MOT’s ‘The Passenger’ a powerful production

George Bulanda
Special to The Detroit News

Dramatically searing and intensely harrowing, Michigan Opera Theatre’s production of Mieczyslaw Weinberg’s opera “The Passenger” grabs you by the collar and doesn’t let go — even after the work, which opened Saturday night at the Detroit Opera House, is over.

Set both in the Auschwitz concentration camp during World War II and on an ocean liner about 20 years later, the 1968 opera gains its dramatic momentum on the ship when a former SS guard, Liese, believes she recognizes Marta, a prisoner Liese thought had died at Auschwitz.
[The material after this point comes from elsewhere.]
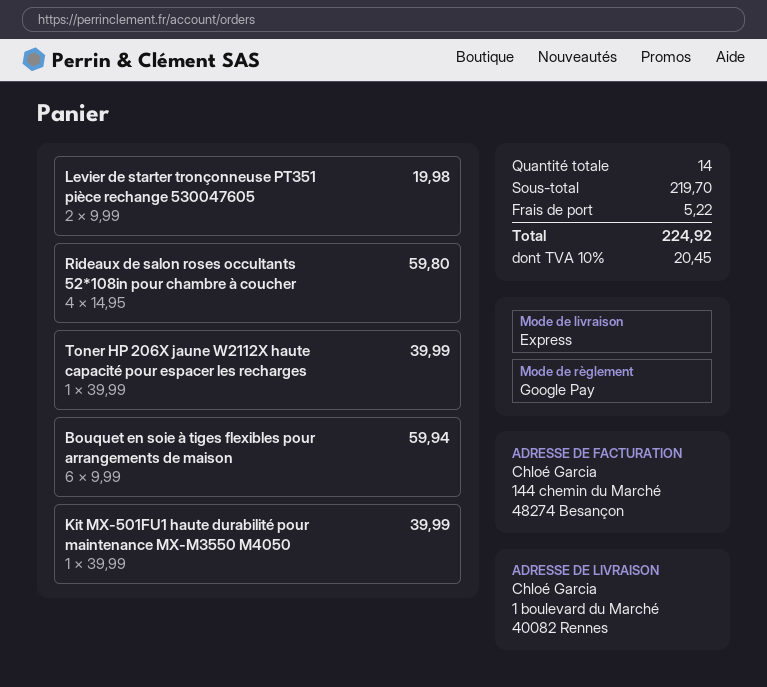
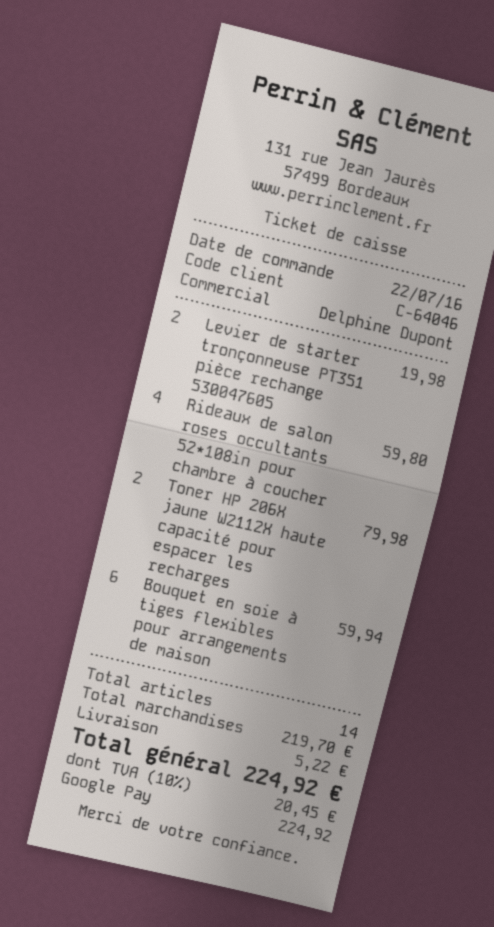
Toner HP 206X jaune W2112X haute capacité pour espacer les recharges: 1 for 39.99 -> 2 for 79.98
Kit MX-501FU1 haute durabilité pour maintenance MX-M3550 M4050: 1 for 39.99 -> none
Liese and her diplomat husband, Walter, are bound for Brazil where he’s to take a new post.

But their journey is far from smooth sailing. Liese must confront her past, beginning with telling Walter about her overseer position in the camp, which he never knew.

What’s so vitally intriguing in this production is that it’s never really clear if Marta is the passenger Liese thinks she is, or if Liese’s demonic past is haunting her so much that she’s just imagining it. To add to the ambiguity, Marta appears on the ship with a gossamer veil over her face, lending her a wraith-like quality — a ghostly reminder of the terrors of the Holocaust. If she’s not actually physically present, her spirit is certainly alive.

Some have faulted the opera for not having a confrontation scene between Liese and Marta, but that’s precisely what gives the opera its power. We think there’s going to be a confrontation as Marta walks down the stairs toward Liese, but then she walks right by her, like a spirit.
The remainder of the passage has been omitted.